The 80/20 rule states that 80% of your production is the result of just 20% of your efforts. Put another way, 80% of your sales are derived from just 20% of your daily activity as a car reconditioner.
Focus on the best 20% of your customers.
When I ran Ace Car Reconditioning, I wasted a lot of time chasing BAD dealer accounts. Calling, stopping by, networking with dealers…only to end up with deadbeat dealers. Meanwhile, I had faithful dealers who loved our detail work, paid us well, and paid on time. What they didn’t know was we did GREAT interior, touch up, and auto body repair too. Once I gave up chasing new dealers, I focused on getting more business from our existing accounts. We did free bumper repairs, seat re-dyes, etc. to demonstrate our competency and they signed on for these services too. The result: our average sales receipt went up 50%. And I didn’t have to “pound the pavement” to grow business…I just had to focus on my most loyal 20% of customers.

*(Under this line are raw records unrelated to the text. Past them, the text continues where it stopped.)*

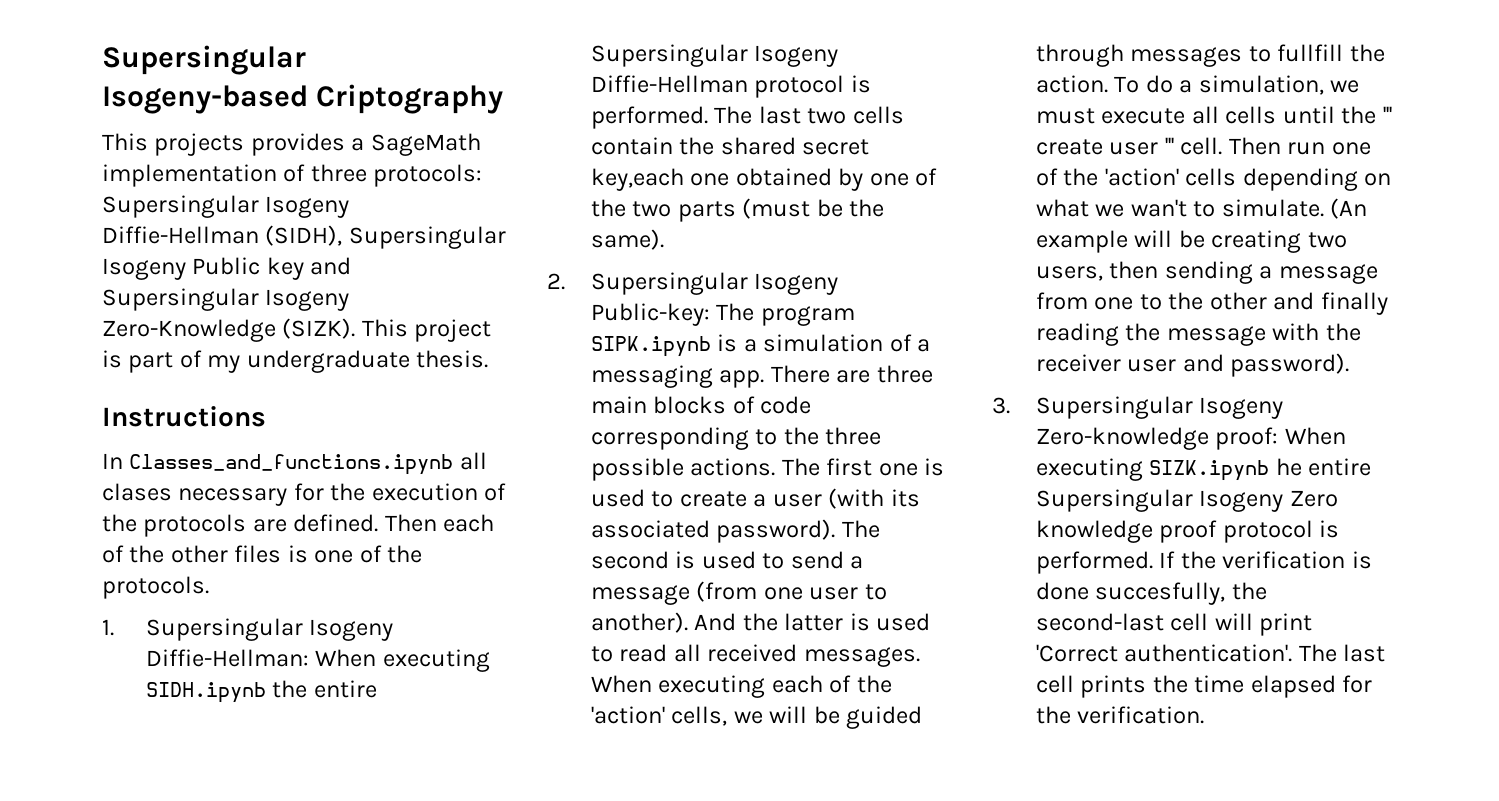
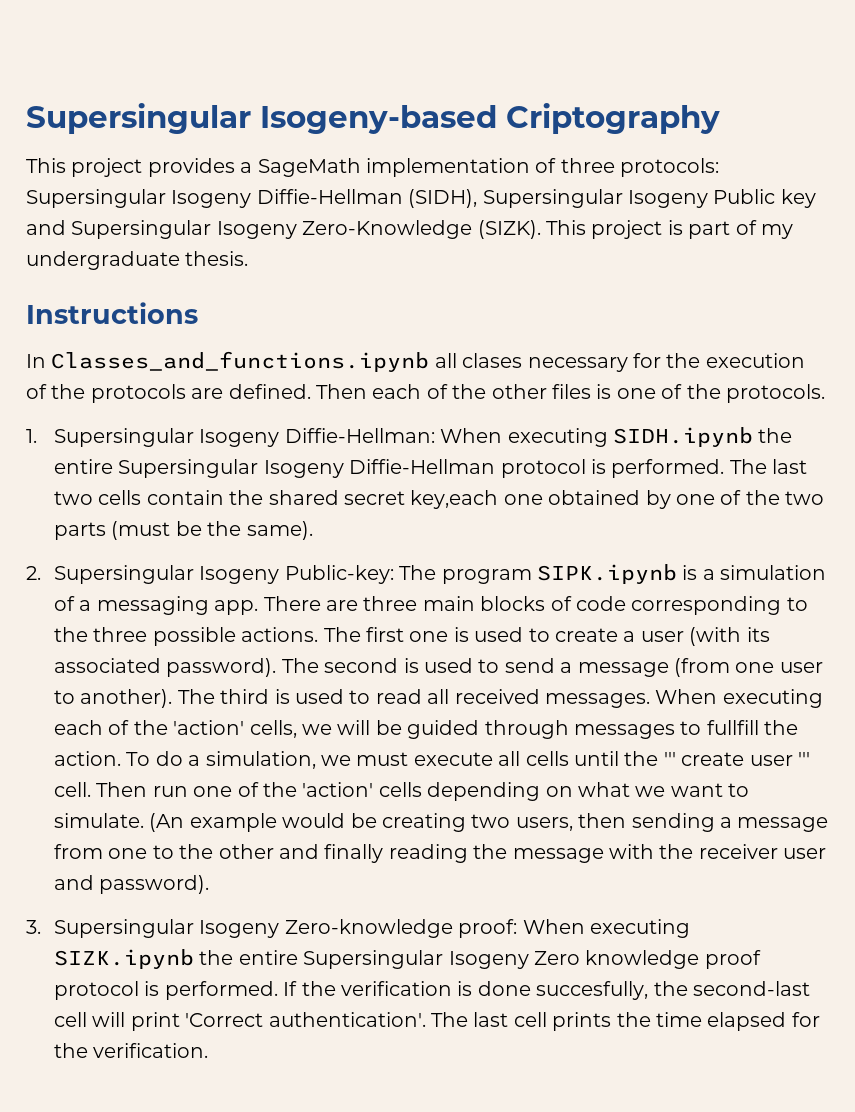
[154,133,245,156] projects -> [71,158,143,177] project
[694,613,844,631] And the latter -> [177,689,270,704] The third
[1130,199,1187,217] wan't -> [670,783,723,797] want
[1134,230,1173,247] will -> [282,813,346,828] would
[1275,458,1302,476] he -> [199,950,234,965] the

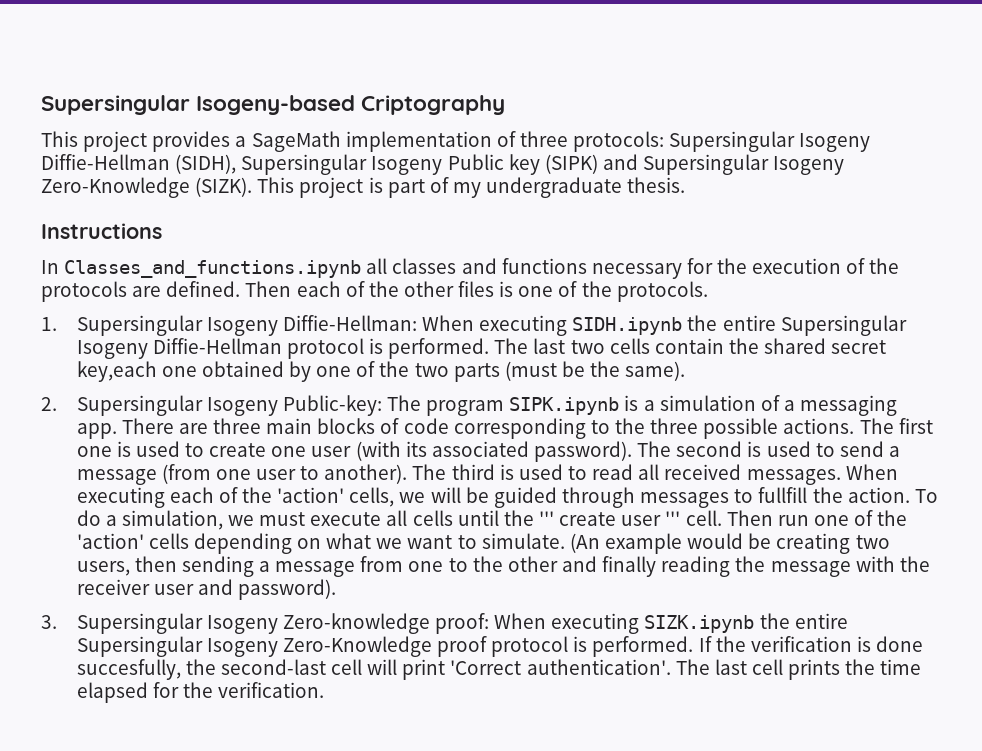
(816, 198) none -> [544,154,598,174] (SIPK)
[462,353,523,368] clases -> [392,258,587,274] classes and functions
[623,631,636,642] a -> [271,446,307,457] one
[533,950,700,969] Zero knowledge -> [282,636,432,657] Zero-Knowledge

Most of what business owners do is low value. Eliminate the 80% of efforts that produce poor results.
In my first year of detailing I was very slow to hire help. No one, I felt, had the attention to detail that it took to truly make a picky car owner happy. But when I did finally break down and hire a detailer, I found that it allowed me to offset the busy work of detailing (vacuuming, setting up, breaking down equipment, windows) while I did the truly crucial 20% of the job: customer service, final inspection, planning, etc. I was able to book one extra car a day, with no loss in quality, and sales took off. Think of the things that waste your time each day. Can you outsource them? Is there a more efficient approach? Should you be doing them at all?
The 80/20 rule transfers into your personal life too.
There’s a lot of “noise” in your life when you get home, as well. Maybe you’ve half-heartedly made commitments to hobbies, certain friends, interests, etc. just to “see where things could go.” Drop them and focus on the core things that reliably make you the most happy.